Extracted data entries
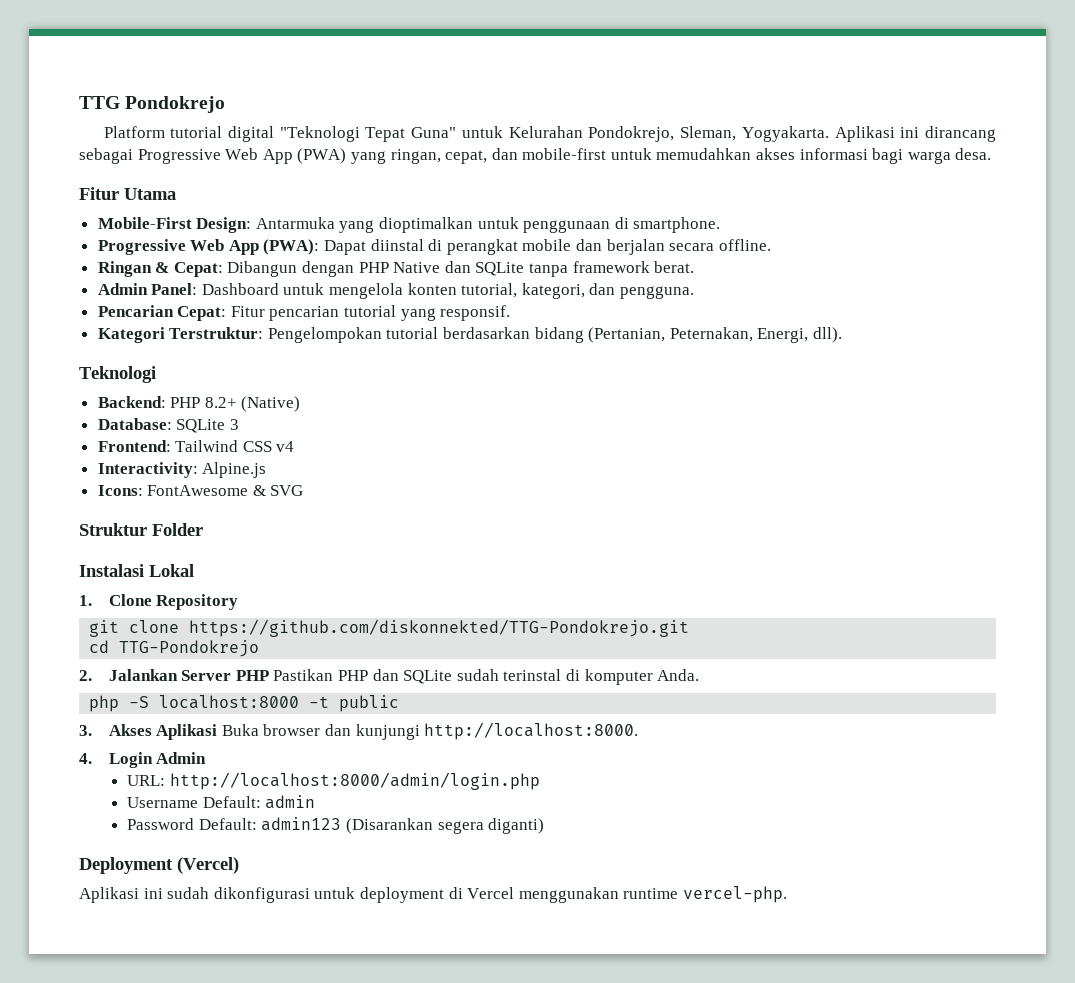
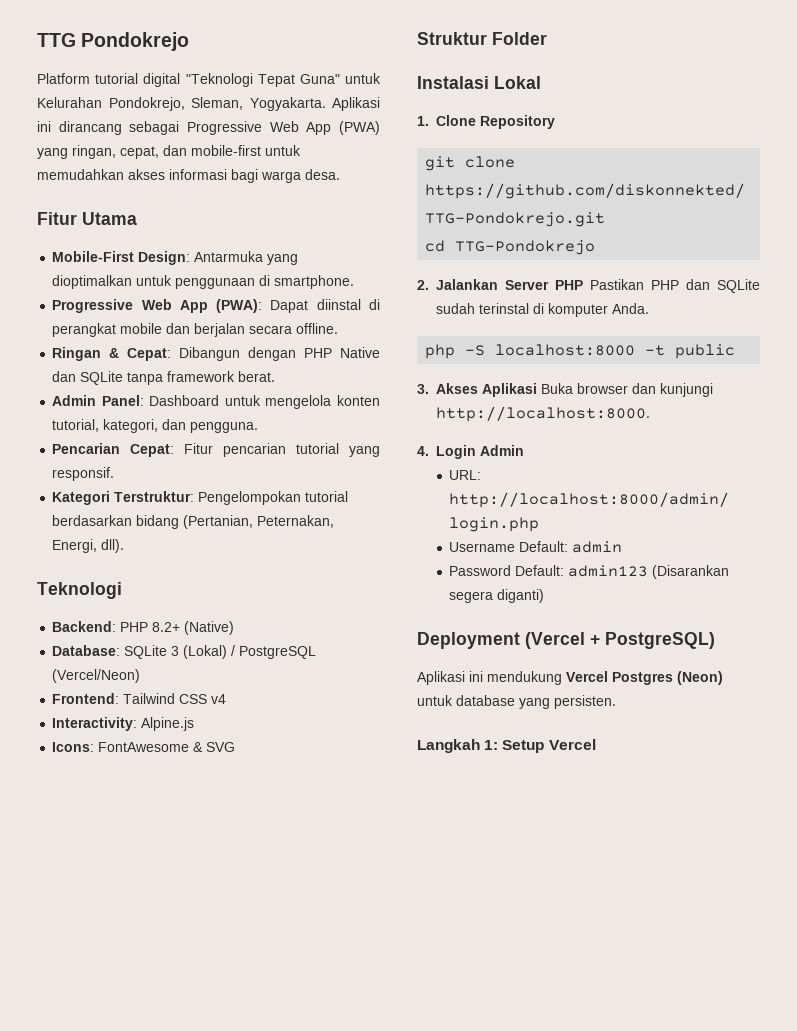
- Database: SQLite 3
+ Database: SQLite 3 (Lokal) / PostgreSQL (Vercel/Neon)
- Deployment (Vercel)
- Aplikasi ini sudah dikonfigurasi untuk deployment di Vercel menggunakan runtime vercel-php.
+ Deployment (Vercel + PostgreSQL)
+ Aplikasi ini mendukung Vercel Postgres (Neon) untuk database yang persisten.
+ Langkah 1: Setup Vercel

**EXERCISE**
Beginning with the line that contains "- Aplikasi ini", write out every line through the end of the entries above, exactly.

**EXERCISE RESPONSE**
- Aplikasi ini sudah dikonfigurasi untuk deployment di Vercel menggunakan runtime vercel-php.
+ Deployment (Vercel + PostgreSQL)
+ Aplikasi ini mendukung Vercel Postgres (Neon) untuk database yang persisten.
+ Langkah 1: Setup Vercel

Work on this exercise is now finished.